PROVIDENCE — With the help of some last-minute maneuvering in the Senate, legislation that would ease the tax burden on big solar projects that are primarily being built in rural Rhode Island won approval on the final day of the General Assembly session. 

Passage of the bill late Thursday night occurred in the face of opposition from municipalities that argue the measure gives preferential treatment to renewable energy, specifically the commercial-scale solar projects that use ground-mounted panels and can cover dozens of acres. The Rhode Island League of Cities and Towns says the change will mean other residents and businesses will be responsible for the lost tax revenues that will result. 

Approval also came despite the bill being narrowly rejected on the first go-round by the Senate Committee on Housing and Municipal Government. But after the committee voted down the Senate version on Tuesday, an identical bill that passed the House was put on the agenda of the Senate Committee on Judiciary.  

Senate President Dominick Ruggerio and others in Senate leadership were present for the vote, assuring the bill got through the committee. Hours later, the bill passed the full Senate on a 28-10 vote. It’s now set to go to the governor’s desk for his signature. 

When he was asked before the vote why it was important to rescue the measure, Ruggerio said that “taxing solar farms at a higher rate may discourage their development.” 

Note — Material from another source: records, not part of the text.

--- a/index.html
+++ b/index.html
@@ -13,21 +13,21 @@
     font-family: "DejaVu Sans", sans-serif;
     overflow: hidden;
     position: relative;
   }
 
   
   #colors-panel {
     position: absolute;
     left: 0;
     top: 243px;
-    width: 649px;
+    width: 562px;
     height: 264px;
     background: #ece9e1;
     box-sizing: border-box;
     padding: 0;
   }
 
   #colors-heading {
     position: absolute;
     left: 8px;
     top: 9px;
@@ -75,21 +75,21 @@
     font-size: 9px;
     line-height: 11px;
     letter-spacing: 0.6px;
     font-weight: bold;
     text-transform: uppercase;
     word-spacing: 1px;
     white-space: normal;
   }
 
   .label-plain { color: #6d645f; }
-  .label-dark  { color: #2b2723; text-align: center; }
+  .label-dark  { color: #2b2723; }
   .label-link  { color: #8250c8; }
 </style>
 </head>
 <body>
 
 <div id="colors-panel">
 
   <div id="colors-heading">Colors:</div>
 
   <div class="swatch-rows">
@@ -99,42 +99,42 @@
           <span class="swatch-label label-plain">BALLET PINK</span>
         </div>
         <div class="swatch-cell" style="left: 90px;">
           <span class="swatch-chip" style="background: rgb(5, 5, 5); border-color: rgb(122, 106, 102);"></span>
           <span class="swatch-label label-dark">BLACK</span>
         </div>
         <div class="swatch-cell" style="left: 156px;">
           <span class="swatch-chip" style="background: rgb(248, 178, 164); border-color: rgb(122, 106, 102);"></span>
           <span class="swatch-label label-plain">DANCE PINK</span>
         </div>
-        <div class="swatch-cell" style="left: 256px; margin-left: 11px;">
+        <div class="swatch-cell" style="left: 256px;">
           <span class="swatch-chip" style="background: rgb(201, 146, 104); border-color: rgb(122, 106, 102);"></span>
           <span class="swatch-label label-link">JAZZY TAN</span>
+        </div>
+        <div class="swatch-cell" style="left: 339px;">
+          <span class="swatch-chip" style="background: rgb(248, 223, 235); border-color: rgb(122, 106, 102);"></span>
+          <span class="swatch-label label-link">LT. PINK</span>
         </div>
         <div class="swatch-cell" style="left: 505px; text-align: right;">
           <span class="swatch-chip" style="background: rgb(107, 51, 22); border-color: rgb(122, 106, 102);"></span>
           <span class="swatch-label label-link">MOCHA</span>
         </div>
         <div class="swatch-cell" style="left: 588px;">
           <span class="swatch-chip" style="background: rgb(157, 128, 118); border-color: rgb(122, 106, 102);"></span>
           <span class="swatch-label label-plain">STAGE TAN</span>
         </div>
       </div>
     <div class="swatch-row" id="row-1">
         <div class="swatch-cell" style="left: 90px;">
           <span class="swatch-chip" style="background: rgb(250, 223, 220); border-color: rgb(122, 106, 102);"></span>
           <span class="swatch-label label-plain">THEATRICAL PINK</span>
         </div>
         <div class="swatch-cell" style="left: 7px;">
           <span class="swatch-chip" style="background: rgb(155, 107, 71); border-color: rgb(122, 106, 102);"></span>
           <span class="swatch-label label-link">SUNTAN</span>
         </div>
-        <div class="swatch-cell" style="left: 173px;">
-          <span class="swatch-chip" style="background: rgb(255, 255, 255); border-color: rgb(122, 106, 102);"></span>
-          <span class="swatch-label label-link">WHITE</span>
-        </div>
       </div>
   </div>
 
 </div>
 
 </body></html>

In a statement, he said: “Solar farms are passive and, unlike many other types of businesses, they do not represent any increased burden on local municipalities."

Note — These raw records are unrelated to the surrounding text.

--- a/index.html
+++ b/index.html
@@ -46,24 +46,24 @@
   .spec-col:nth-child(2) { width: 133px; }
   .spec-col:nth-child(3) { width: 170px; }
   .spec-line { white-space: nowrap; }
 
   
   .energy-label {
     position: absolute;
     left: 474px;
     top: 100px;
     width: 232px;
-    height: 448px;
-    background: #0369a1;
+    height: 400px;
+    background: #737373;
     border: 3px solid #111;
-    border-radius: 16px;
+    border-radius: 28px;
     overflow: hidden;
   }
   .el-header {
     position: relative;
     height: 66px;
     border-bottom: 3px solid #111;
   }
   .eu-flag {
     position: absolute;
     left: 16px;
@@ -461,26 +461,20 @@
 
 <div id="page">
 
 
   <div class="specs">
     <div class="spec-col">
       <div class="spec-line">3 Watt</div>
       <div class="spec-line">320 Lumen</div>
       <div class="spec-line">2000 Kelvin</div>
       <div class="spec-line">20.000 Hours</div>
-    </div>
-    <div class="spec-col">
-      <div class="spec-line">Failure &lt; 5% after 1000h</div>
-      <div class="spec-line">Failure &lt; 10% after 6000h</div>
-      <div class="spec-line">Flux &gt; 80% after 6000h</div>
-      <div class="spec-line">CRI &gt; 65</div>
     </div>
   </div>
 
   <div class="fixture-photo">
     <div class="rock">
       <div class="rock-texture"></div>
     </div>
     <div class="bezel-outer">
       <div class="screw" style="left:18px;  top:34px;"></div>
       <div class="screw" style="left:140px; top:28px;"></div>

The legislation is just one of several measures that have been introduced in the General Assembly in recent years to benefit solar developers. They’ve included multiple attempts to shift some of the costs of connecting projects from developers to ratepayers, most recently in the original version of a bill introduced this year; and efforts to expand an incentive program that regulators and advocates say has had unintended negative consequences for customer bills and the environment. 

Opponents of the bills have raised concerns that policymakers are easing the path for solar projects in rural areas that often require forest clearing without guidelines to protect green space that has habitat value and serves as a carbon sink, among other environmental benefits.

Of the 1,893 acres of forest cleared for a different land use since 2018, 1,282 acres were cleared for solar development, or 68 percent of the total, according to the Department of Environmental Management.

“The local municipalities are getting trampled by the laws that we’re creating up here,” Sen. Gordon Rogers, a Republican who represents parts of western Rhode Island where projects proliferate, said before voting against the bill in committee. 

Supporters of the bill, however, say it will bring uniformity to the tax regime for solar projects. State regulations currently set the taxation rate for renewable energy projects at $5,000 per megawatt of capacity (one megawatt requires about 4 to 6 acres of land), but nothing in those rules stops communities from taxing the land upon which those projects are located. 

In testimony in the House, Helen Anthony, a Providence City Council member who works as a land use attorney for solar developers, pointed to a project in Hopkinton as an example of how this can play out. The 10.63-megawatt project is billed $53,100 in tangible taxes on its renewable energy equipment. In addition, the project is billed another $52,176 in property taxes by the town for the 67 acres on which it sits. The town, Anthony said, came up with the latter figure after calculating a 17-fold increase in the assessed value of the land when the project was built. 

She said the firm for which she works, Handy Law in Providence, has 17 tax appeals pending in Superior Court and one in the state Supreme Court.  

Nicholas Nybo, a lawyer for Warwick-based Revity Energy, told a similar story in his testimony in support of the bill. 

“Whether these re-assessments are being used to produce a budget windfall or being wielded as a cudgel to ward off future developers (or both), they inject uncertainty and instability into the development process and are a significant hindrance to continued development in the State,” he wrote. 

He and other supporters of the bill say it does not prevent cities and towns from negotiating agreements with developers to pay more than the standard tangible tax rate. Such agreements are preferable to paying property taxes because they give certainty to the developer and the municipality, Nybo said. 

But the League of Cities and Towns has stated that levying a tangible tax and property tax is not unusual for other commercial operations. And it argues that it’s reasonable for communities to assess higher property taxes once solar projects are built because the value of the land does increase.  

The Hopkinton Town Council agrees. 

“Changes in the zoning of properties to accommodate solar development created a new and very valuable use and the properties should be assessed as such,” the council wrote in a letter of opposition. 

Legislators, though, do not see it that way. 

“What this will do is ensure we have a standard approach that is equitable and fair across the entire state,” said Sen. Louis DiPalma, a Middletown Democrat who sponsored the Senate bill.